Sponsors should engage with regulators before finalizing the protocol for any novel adaptive design. For FDA, this typically means a Type C meeting or similar interaction at which the agency reviews the proposed adaptation rules, the simulation package, and the decision thresholds. For designs that intend to use Bayesian methods with informative priors or borrowing, agreement on the prior and discounting scheme should be reached before enrollment. Retroactive negotiation over adaptive design choices is very unlikely to succeed.
Simulation as Regulatory Evidence
Both the FDA adaptive design guidance and ICH E20 treat simulation as the primary tool for demonstrating that a proposed adaptive design has acceptable operating characteristics. A simulation package for an adaptive trial should characterize:
- Type I error rate: the probability of a false positive across a range of null scenarios, including scenarios where the adaptation rule might inflate error
- Power: the probability of correctly concluding efficacy across a range of true effect sizes and interim trajectories
- Sample size distribution: the expected and worst-case sample sizes under both null and alternative scenarios, including scenarios where adaptation causes substantial expansion
- Bias: whether adaptive allocation or early stopping produces estimated effect sizes that systematically differ from the true treatment effect
FDA reviewers examine simulation packages as they would examine statistical analysis code: for correctness, completeness, and reproducibility.

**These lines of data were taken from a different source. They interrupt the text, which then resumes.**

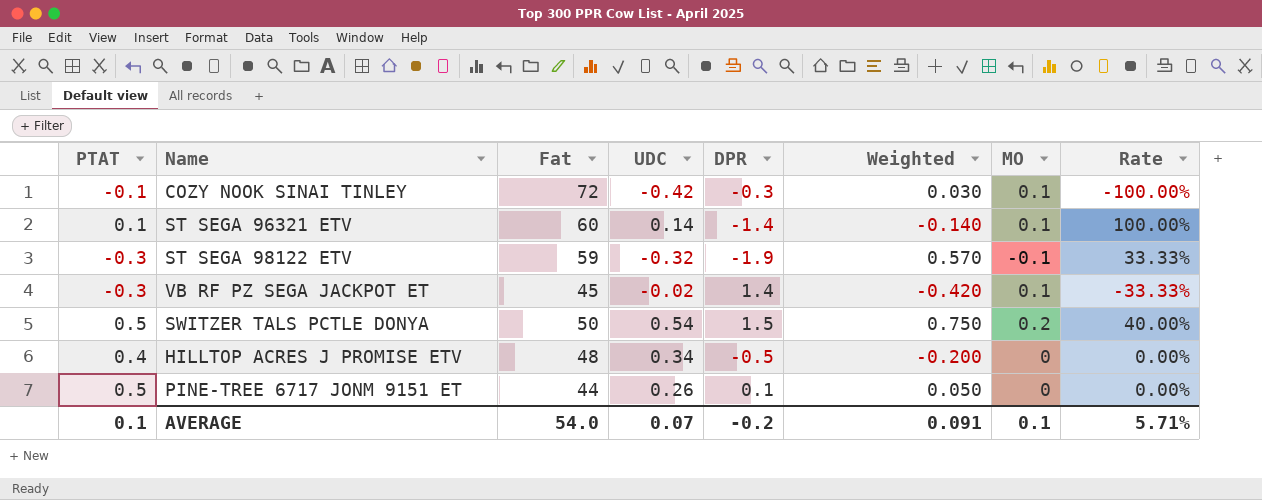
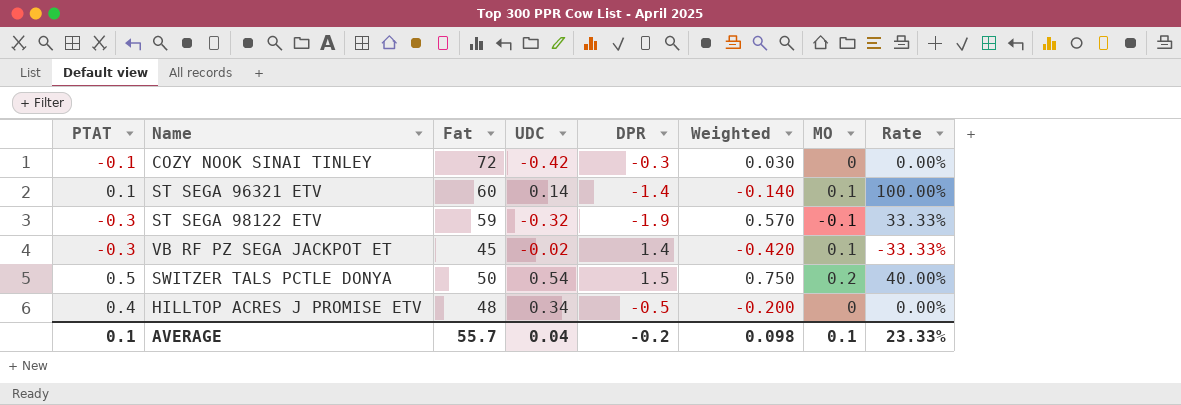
row PINE-TREE 6717 JONM 9151 ET: 0.5 | 44 | 0.26 | 0.1 | 0.050 | 0 | 0.00% -> none
COZY NOOK SINAI TINLEY | MO: 0.1 -> 0
COZY NOOK SINAI TINLEY | Rate: -100.00% -> 0.00%
AVERAGE | Fat: 54.0 -> 55.7
AVERAGE | UDC: 0.07 -> 0.04
AVERAGE | Weighted: 0.091 -> 0.098
AVERAGE | Rate: 5.71% -> 23.33%

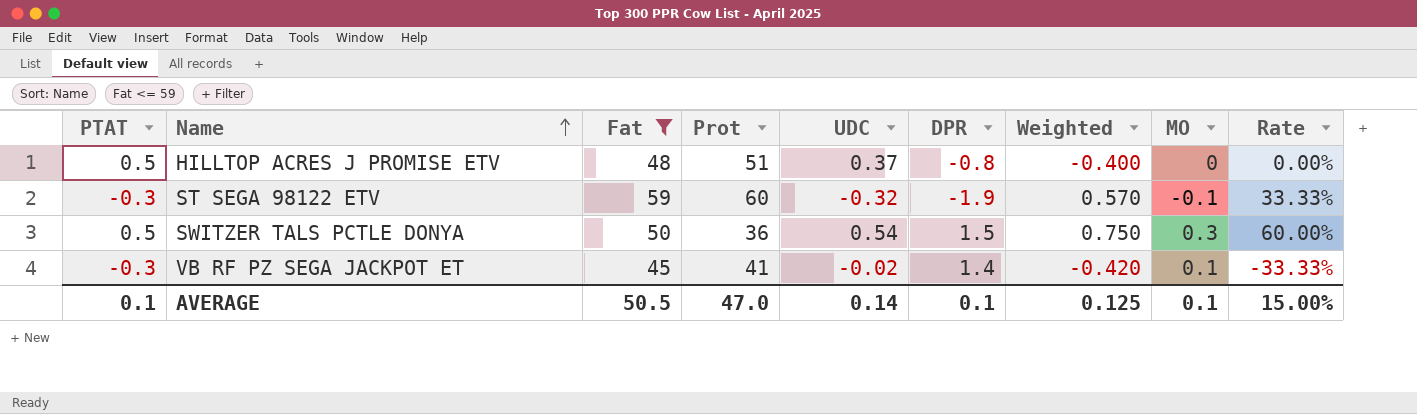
filter: none -> Fat <= 59
row order: none -> Name ascending
column Prot | position: none -> 4
HILLTOP ACRES J PROMISE ETV | PTAT: 0.4 -> 0.5
HILLTOP ACRES J PROMISE ETV | UDC: 0.34 -> 0.37
HILLTOP ACRES J PROMISE ETV | DPR: -0.5 -> -0.8
HILLTOP ACRES J PROMISE ETV | Weighted: -0.200 -> -0.400
SWITZER TALS PCTLE DONYA | MO: 0.2 -> 0.3
SWITZER TALS PCTLE DONYA | Rate: 40.00% -> 60.00%
AVERAGE | Fat: 55.7 -> 50.5
AVERAGE | UDC: 0.04 -> 0.14
AVERAGE | DPR: -0.2 -> 0.1
AVERAGE | Weighted: 0.098 -> 0.125
AVERAGE | Rate: 23.33% -> 15.00%

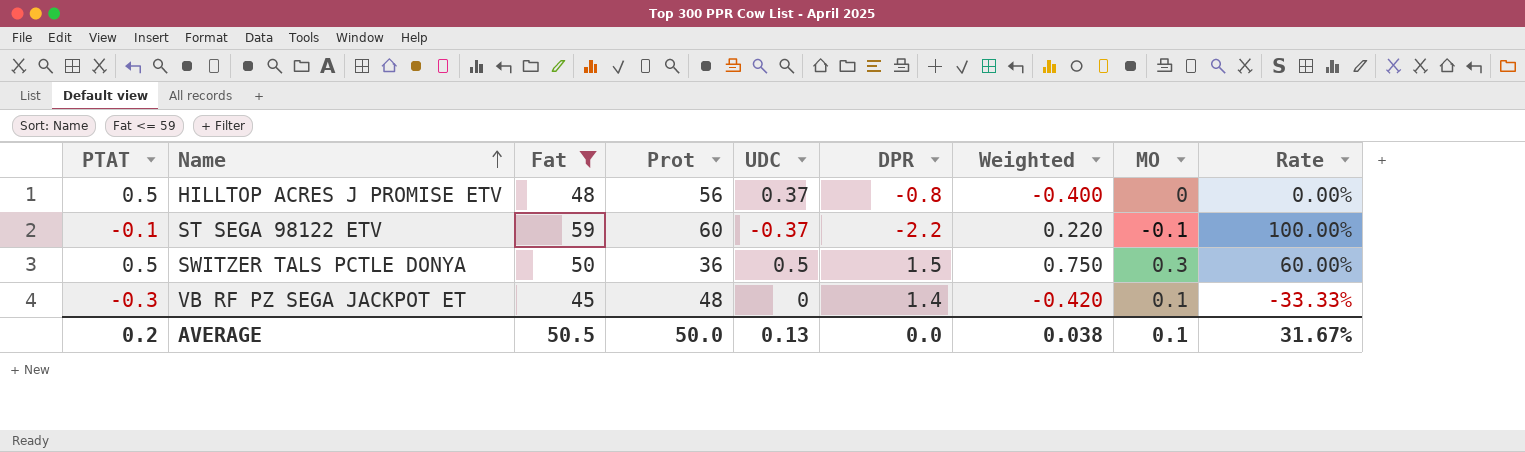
HILLTOP ACRES J PROMISE ETV | Prot: 51 -> 56
ST SEGA 98122 ETV | PTAT: -0.3 -> -0.1
ST SEGA 98122 ETV | UDC: -0.32 -> -0.37
ST SEGA 98122 ETV | DPR: -1.9 -> -2.2
ST SEGA 98122 ETV | Weighted: 0.570 -> 0.220
ST SEGA 98122 ETV | Rate: 33.33% -> 100.00%
SWITZER TALS PCTLE DONYA | UDC: 0.54 -> 0.5
VB RF PZ SEGA JACKPOT ET | Prot: 41 -> 48
VB RF PZ SEGA JACKPOT ET | UDC: -0.02 -> 0
AVERAGE | PTAT: 0.1 -> 0.2
AVERAGE | Prot: 47.0 -> 50.0
AVERAGE | UDC: 0.14 -> 0.13
AVERAGE | DPR: 0.1 -> 0.0
AVERAGE | Weighted: 0.125 -> 0.038
AVERAGE | Rate: 15.00% -> 31.67%

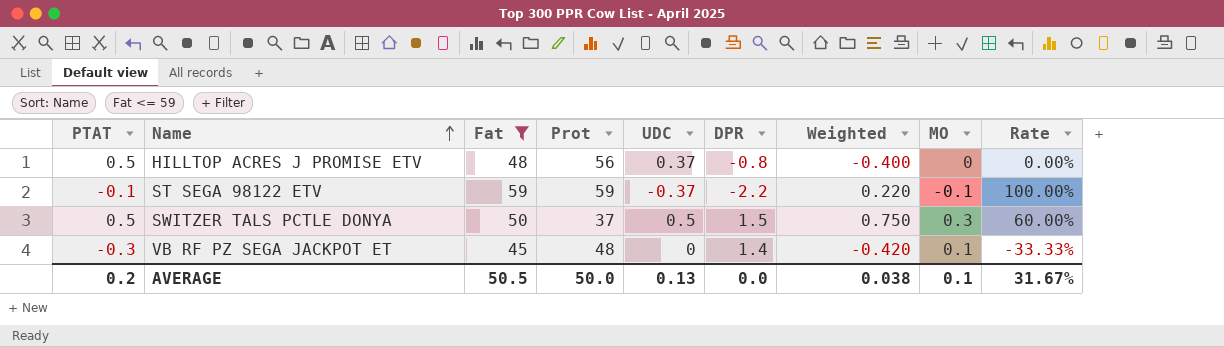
ST SEGA 98122 ETV | Prot: 60 -> 59
SWITZER TALS PCTLE DONYA | Prot: 36 -> 37

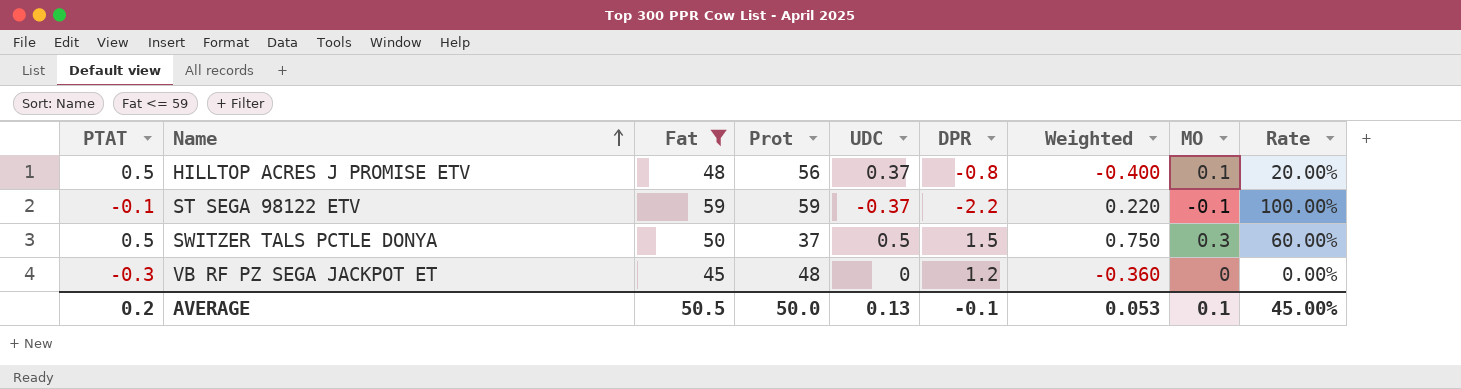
HILLTOP ACRES J PROMISE ETV | MO: 0 -> 0.1
HILLTOP ACRES J PROMISE ETV | Rate: 0.00% -> 20.00%
VB RF PZ SEGA JACKPOT ET | DPR: 1.4 -> 1.2
VB RF PZ SEGA JACKPOT ET | Weighted: -0.420 -> -0.360
VB RF PZ SEGA JACKPOT ET | MO: 0.1 -> 0
VB RF PZ SEGA JACKPOT ET | Rate: -33.33% -> 0.00%
AVERAGE | DPR: 0.0 -> -0.1
AVERAGE | Weighted: 0.038 -> 0.053
AVERAGE | Rate: 31.67% -> 45.00%

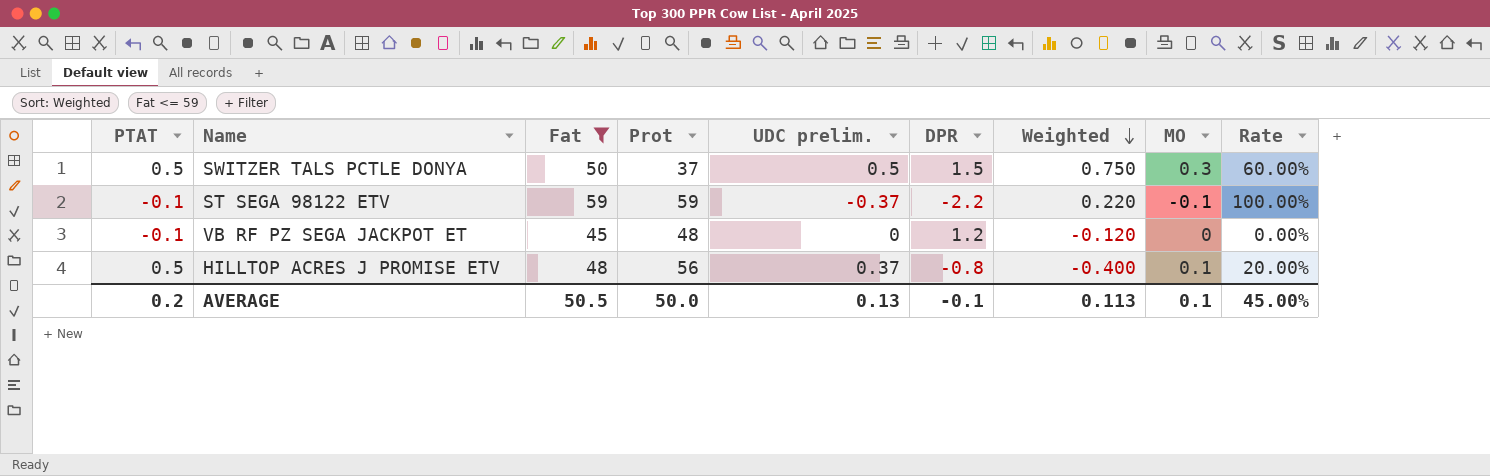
row order: Name ascending -> Weighted descending
column name: UDC -> UDC prelim.
VB RF PZ SEGA JACKPOT ET | PTAT: -0.3 -> -0.1
VB RF PZ SEGA JACKPOT ET | Weighted: -0.360 -> -0.120
AVERAGE | Weighted: 0.053 -> 0.113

Sponsors should plan to submit simulation code and seed values that allow FDA to reproduce results independently.
3.7 Inspections and Enforcement
The regulatory framework has teeth. The FDA conducts inspections of clinical trial sites to verify compliance and data integrity. These may be routine inspections as part of a marketing application review, for-cause inspections triggered by specific concerns, or directed inspections focused on particular issues identified during application review.
Following an inspection, the FDA classifies findings as NAI (no action indicated) when no significant problems are found, VAI (voluntary action indicated) when minor deviations should be corrected, or OAI (official action indicated) when significant violations require regulatory action.
Serious violations can result in rejection of trial data from regulatory submissions, clinical holds on ongoing trials, and even debarment of investigators from conducting FDA-regulated research. Criminal penalties are possible in extreme cases involving fraud or egregious misconduct.